## DESCRIPTION OF THE TASK
All of the listing must be given again exactly, except that the images are dropped.

## PROVIDED RECORDS

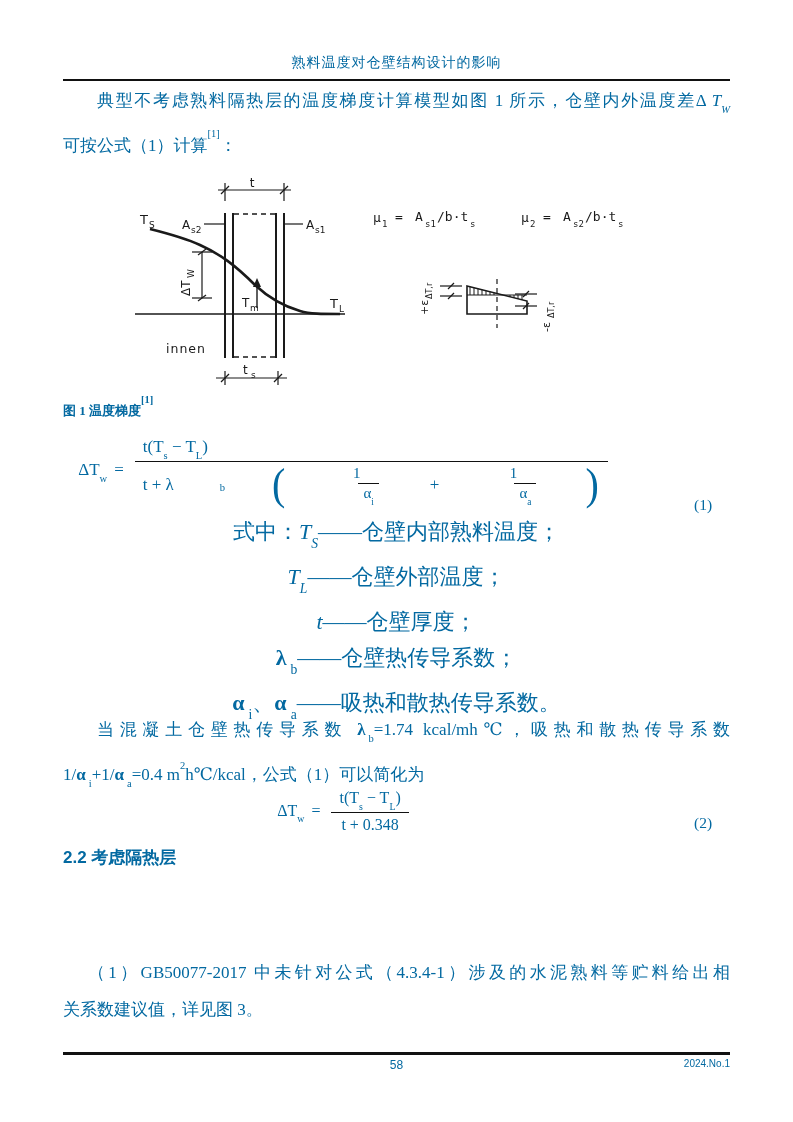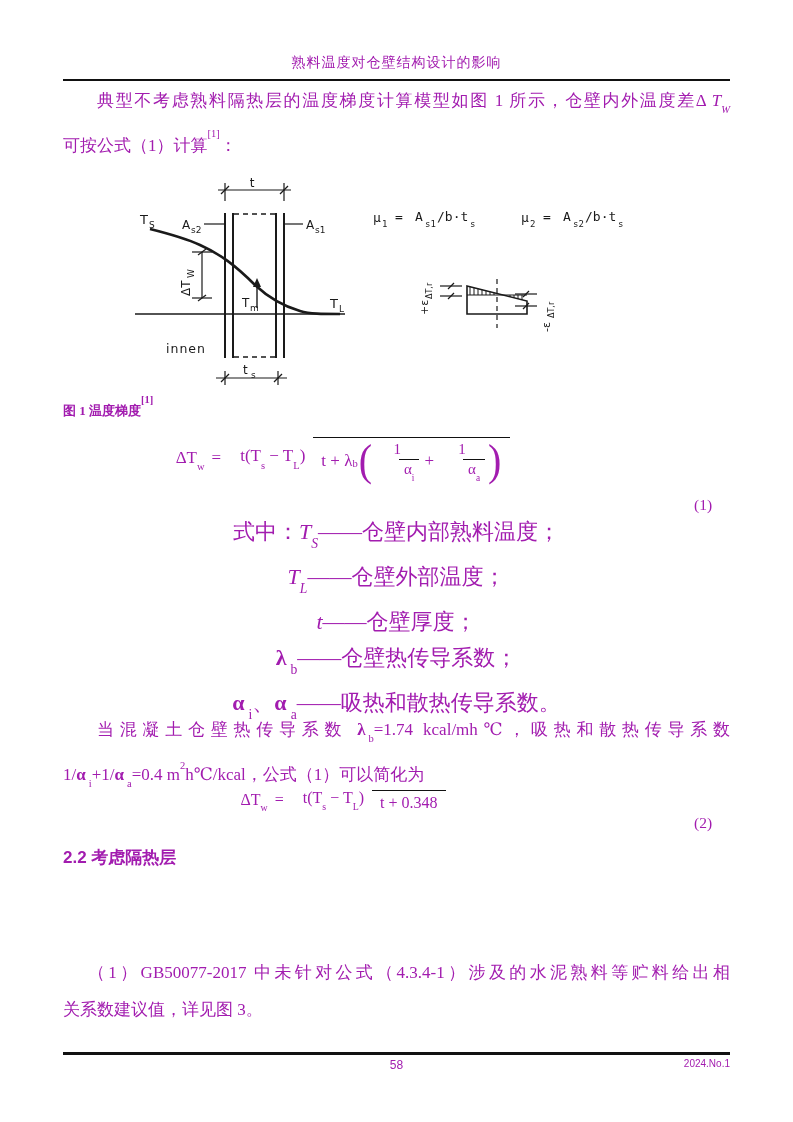--- a/index.html
+++ b/index.html
@@ -1,18 +1,18 @@
 <!DOCTYPE html>
 <html><head>
 <meta charset="utf-8">
 <style>
   html,body{margin:0;padding:0;background:#e8e8e8;}
   .page{
     position:relative;width:793px;height:1122px;background:#ffffff;
-    margin:0 auto;overflow:hidden;color:#a21caf;
+    margin:0 auto;overflow:hidden;color:#0369a1;
     font-family:"Liberation Serif","DejaVu Serif",serif;
   }
   .abs{position:absolute;}
   
   .hdr-title{top:54px;left:63px;width:667px;text-align:center;font-size:14px;letter-spacing:1px;}
   .hdr-rule{top:79px;left:63px;width:667px;height:2px;background:#111;}
   
   .para{left:63px;width:667px;font-size:17px;line-height:34px;}
   .jline{text-align:justify;text-align-last:justify;}
   .indent{padding-left:34px;}
@@ -24,23 +24,23 @@
   sup.pw{font-size:0.62em;position:relative;top:-0.45em;}
   
   .caption{top:401px;left:63px;width:667px;text-align:left;font-size:13px;font-weight:600;}
   
   .eq-block{left:63px;width:560px;display:flex;justify-content:center;align-items:center;
             font-family:"Liberation Serif","DejaVu Serif",serif;}
   .eq1{top:437px;font-size:17px;}
   .eq2{top:789px;font-size:16px;}
   .eq-lhs{margin-right:4px;white-space:nowrap;}
   .eqs{margin:0 7px;}
-  .frac{display:inline-flex;flex-direction:row;align-items:center;vertical-align:middle;}
+  .frac{display:inline-flex;flex-direction:column;vertical-align:middle;}
   .frac .num{padding:0 8px 3px;white-space:nowrap;}
-  .frac .den{border-top:1.6px solid #111;padding:3px 8px 0;display:flex;align-items:center;white-space:nowrap;}
+  .frac .den{border-top:1.6px solid #111;padding:3px 8px 0;display:flex;align-items:center;white-space:nowrap;gap:46px;}
   .sfrac{display:inline-flex;flex-direction:column;align-items:center;font-size:15px;margin:0 2px;}
   .sfrac .n{padding:0 5px 1px;}
   .sfrac .d{border-top:1.4px solid #111;padding:1px 5px 0;margin-left:24px;}
   .bigp{font-size:40px;font-weight:300;line-height:0.9;transform:scaleY(1.1);padding:0 1px;}
   .plus{margin:0 3px;}
   .eq-num{font-size:15.5px;width:40px;text-align:left;}
   .eq1-num{top:496px;left:694px;}
   .eq2-num{top:814px;left:694px;}
   
   .where{top:514px;left:63px;width:667px;font-size:22px;line-height:36.5px;}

## REPLY
--- a/index.html
+++ b/index.html
@@ -1,18 +1,18 @@
 <!DOCTYPE html>
 <html><head>
 <meta charset="utf-8">
 <style>
   html,body{margin:0;padding:0;background:#e8e8e8;}
   .page{
     position:relative;width:793px;height:1122px;background:#ffffff;
-    margin:0 auto;overflow:hidden;color:#a21caf;
+    margin:0 auto;overflow:hidden;color:#0369a1;
     font-family:"Liberation Serif","DejaVu Serif",serif;
   }
   .abs{position:absolute;}
   
   .hdr-title{top:54px;left:63px;width:667px;text-align:center;font-size:14px;letter-spacing:1px;}
   .hdr-rule{top:79px;left:63px;width:667px;height:2px;background:#111;}
   
   .para{left:63px;width:667px;font-size:17px;line-height:34px;}
   .jline{text-align:justify;text-align-last:justify;}
   .indent{padding-left:34px;}
@@ -24,23 +24,23 @@
   sup.pw{font-size:0.62em;position:relative;top:-0.45em;}
   
   .caption{top:401px;left:63px;width:667px;text-align:left;font-size:13px;font-weight:600;}
   
   .eq-block{left:63px;width:560px;display:flex;justify-content:center;align-items:center;
             font-family:"Liberation Serif","DejaVu Serif",serif;}
   .eq1{top:437px;font-size:17px;}
   .eq2{top:789px;font-size:16px;}
   .eq-lhs{margin-right:4px;white-space:nowrap;}
   .eqs{margin:0 7px;}
-  .frac{display:inline-flex;flex-direction:row;align-items:center;vertical-align:middle;}
+  .frac{display:inline-flex;flex-direction:column;vertical-align:middle;}
   .frac .num{padding:0 8px 3px;white-space:nowrap;}
-  .frac .den{border-top:1.6px solid #111;padding:3px 8px 0;display:flex;align-items:center;white-space:nowrap;}
+  .frac .den{border-top:1.6px solid #111;padding:3px 8px 0;display:flex;align-items:center;white-space:nowrap;gap:46px;}
   .sfrac{display:inline-flex;flex-direction:column;align-items:center;font-size:15px;margin:0 2px;}
   .sfrac .n{padding:0 5px 1px;}
   .sfrac .d{border-top:1.4px solid #111;padding:1px 5px 0;margin-left:24px;}
   .bigp{font-size:40px;font-weight:300;line-height:0.9;transform:scaleY(1.1);padding:0 1px;}
   .plus{margin:0 3px;}
   .eq-num{font-size:15.5px;width:40px;text-align:left;}
   .eq1-num{top:496px;left:694px;}
   .eq2-num{top:814px;left:694px;}
   
   .where{top:514px;left:63px;width:667px;font-size:22px;line-height:36.5px;}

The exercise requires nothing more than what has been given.